• [Recorded data]
--- START ---

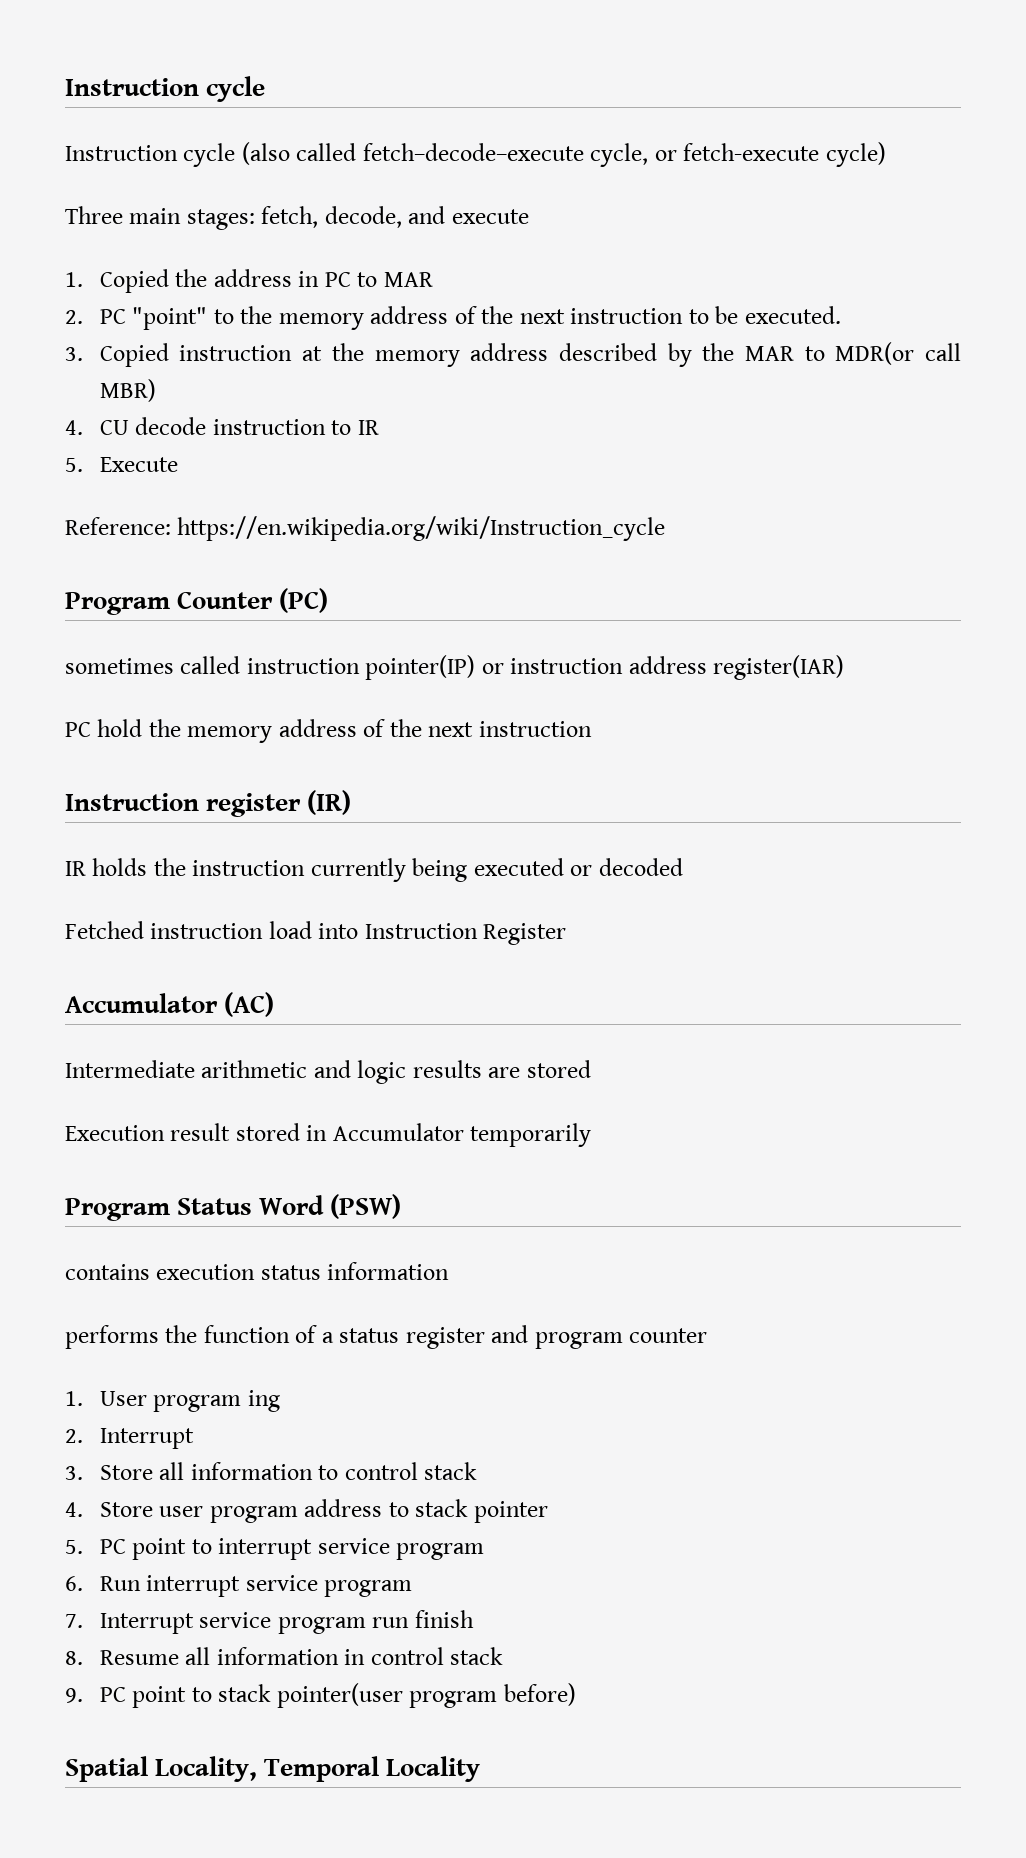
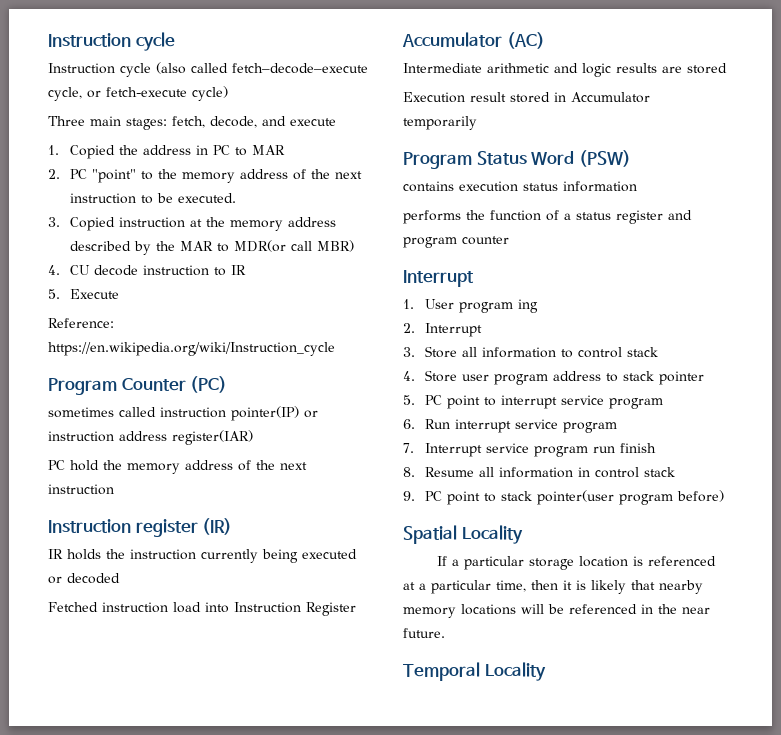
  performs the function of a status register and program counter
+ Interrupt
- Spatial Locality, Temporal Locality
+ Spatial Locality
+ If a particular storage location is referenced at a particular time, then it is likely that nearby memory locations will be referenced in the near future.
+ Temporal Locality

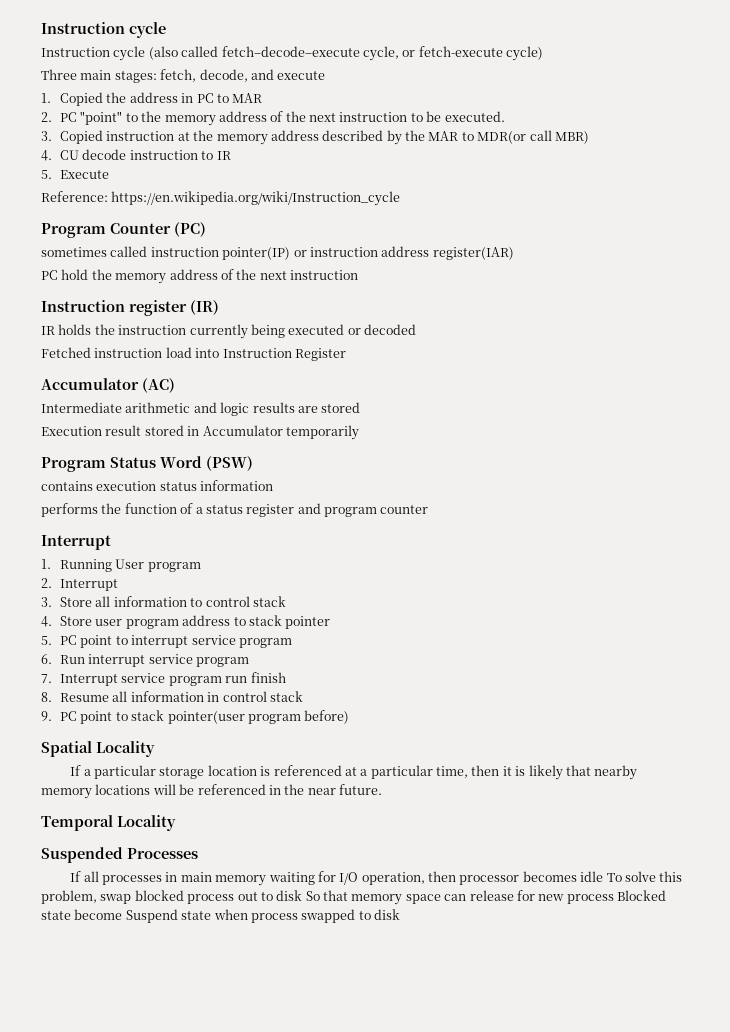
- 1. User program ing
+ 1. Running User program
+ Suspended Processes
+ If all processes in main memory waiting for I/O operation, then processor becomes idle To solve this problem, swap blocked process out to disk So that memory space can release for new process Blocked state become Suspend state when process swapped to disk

--- END ---

Your task is to repeat the records exactly. Images do not belong in the copy.

• [Response box]
  performs the function of a status register and program counter
+ Interrupt
- Spatial Locality, Temporal Locality
+ Spatial Locality
+ If a particular storage location is referenced at a particular time, then it is likely that nearby memory locations will be referenced in the near future.
+ Temporal Locality

- 1. User program ing
+ 1. Running User program
+ Suspended Processes
+ If all processes in main memory waiting for I/O operation, then processor becomes idle To solve this problem, swap blocked process out to disk So that memory space can release for new process Blocked state become Suspend state when process swapped to disk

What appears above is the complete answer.